Fantasy Premier League (FPL) : Creating the Starting Team

The Fantasy Premier League (FPL) is a popular way of engaging with the English Premier League (EPL) season, it is a competitive game where people play as managers and pick a team of EPL footballers constrained by a budget and a number of rules that determine allowed formations and limit of players from a given team. During the pre-season before the EPL restarts most premier league teams will buy and sell a number of players, so there is generally a great deal of uncertainty about who the best teams and players will be. Of course, managers (the FPL ones) are not trying to find the best players but the 11 players that will score the most points within budget.

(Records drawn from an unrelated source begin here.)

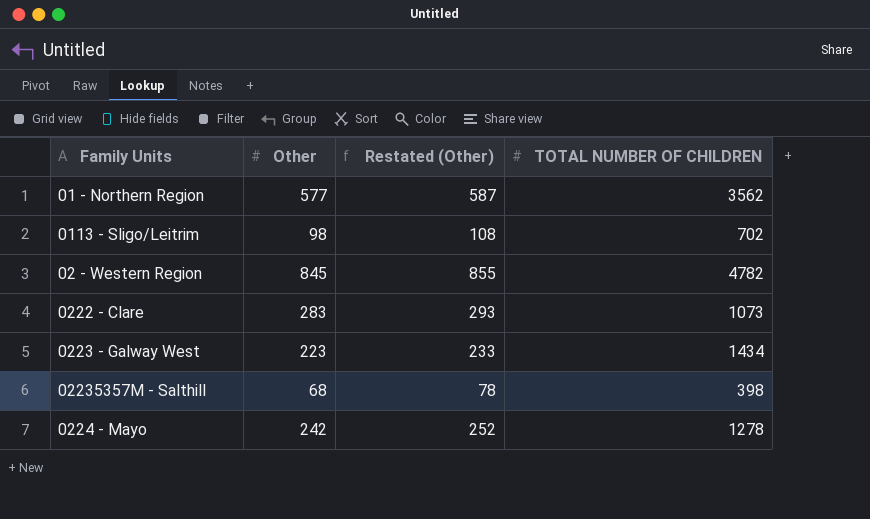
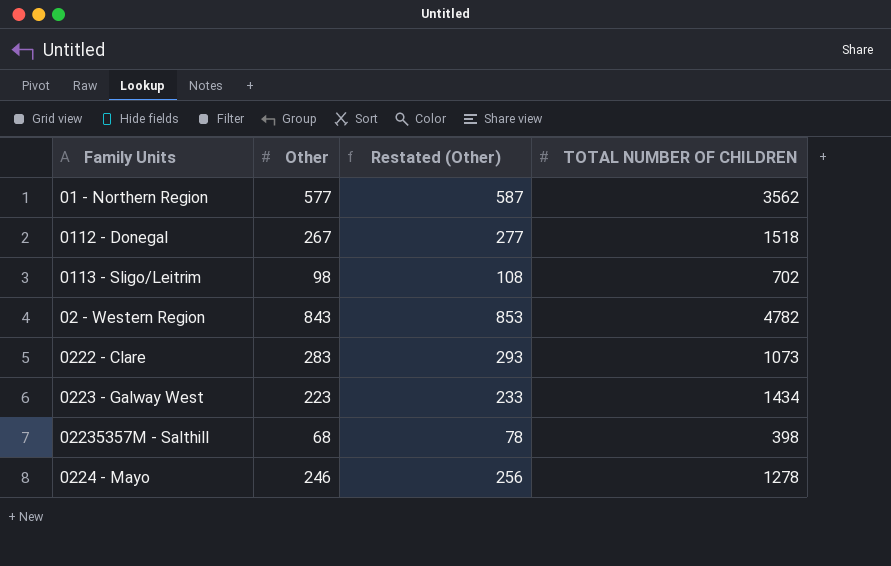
row 0112 - Donegal: none -> 267 | 277 | 1518
02 - Western Region | Other: 845 -> 843
02 - Western Region | Restated (Other): 855 -> 853
0224 - Mayo | Other: 242 -> 246
0224 - Mayo | Restated (Other): 252 -> 256

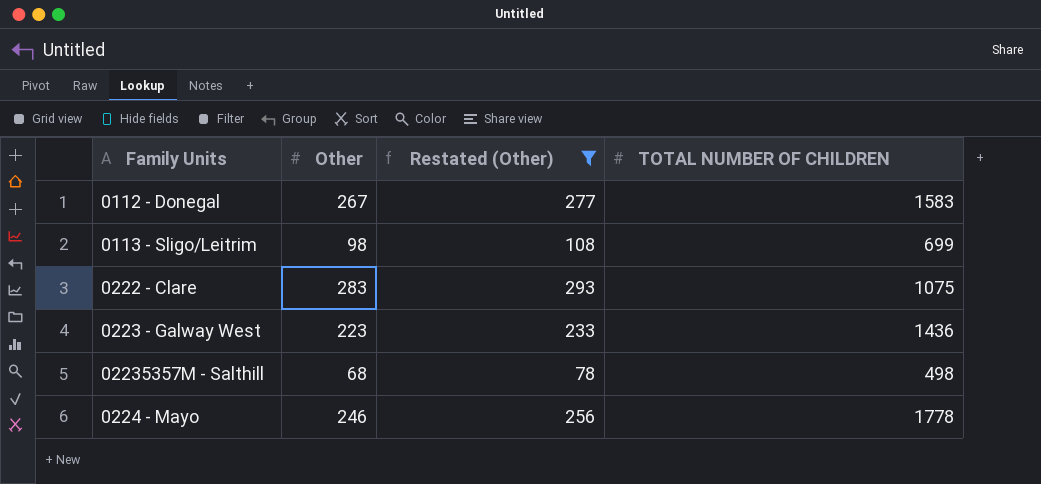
filter: none -> Restated (Other) <= 293
0112 - Donegal | TOTAL NUMBER OF CHILDREN: 1518 -> 1583
0113 - Sligo/Leitrim | TOTAL NUMBER OF CHILDREN: 702 -> 699
0222 - Clare | TOTAL NUMBER OF CHILDREN: 1073 -> 1075
0223 - Galway West | TOTAL NUMBER OF CHILDREN: 1434 -> 1436
02235357M - Salthill | TOTAL NUMBER OF CHILDREN: 398 -> 498
0224 - Mayo | TOTAL NUMBER OF CHILDREN: 1278 -> 1778

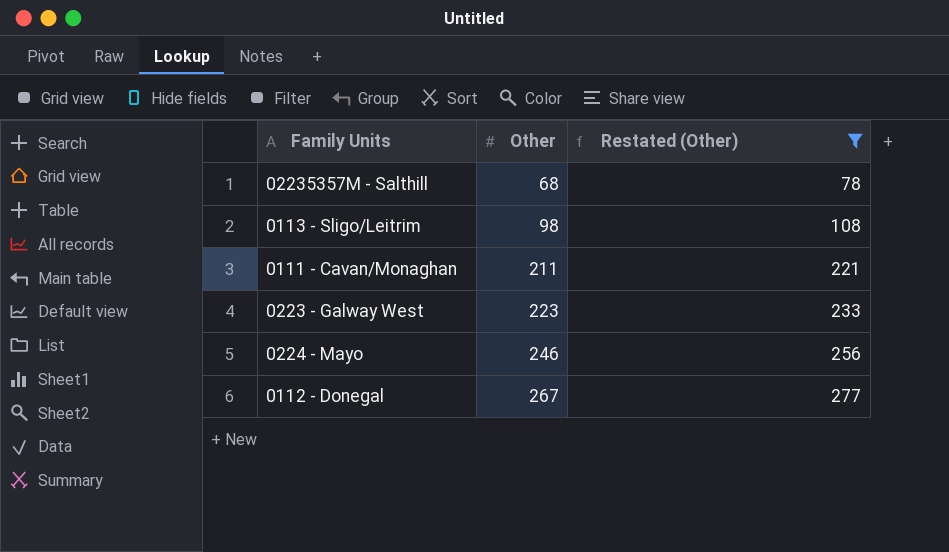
row order: none -> Other ascending
column TOTAL NUMBER OF CHILDREN | position: 4 -> none
row 0222 - Clare: 283 | 293 | 1075 -> none
row 0111 - Cavan/Monaghan: none -> 211 | 221

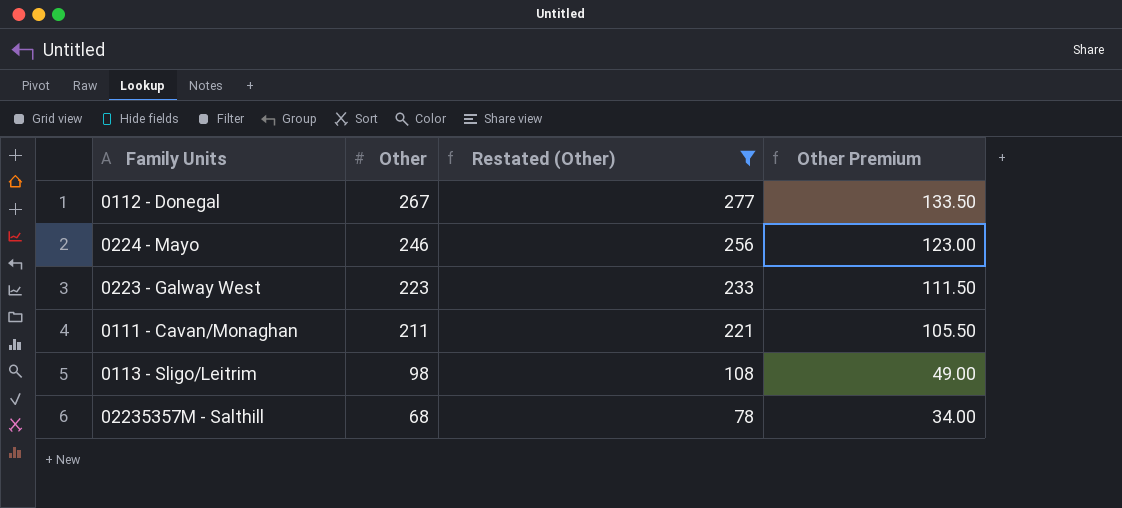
row order: Other ascending -> Other descending
column Other Premium | formula: none -> [Other] * 0.5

In this notebook we assume that the points performance in the previous season, 2023/24, are the estimates of the players points in the upcoming season - naturally this is likely not the best approach, but is a good enough starting point without having to predict team and player performance - and use linear optimisation to find the optimal starting 11 and subs bench constrained by budget and the FPL rules on team formation and limits on players from each team. In FPL, managers are allowed to make one transfer each week which means that the upcoming fixtures should play a role in initial team selection because players can be transferred in and out of the team regularly.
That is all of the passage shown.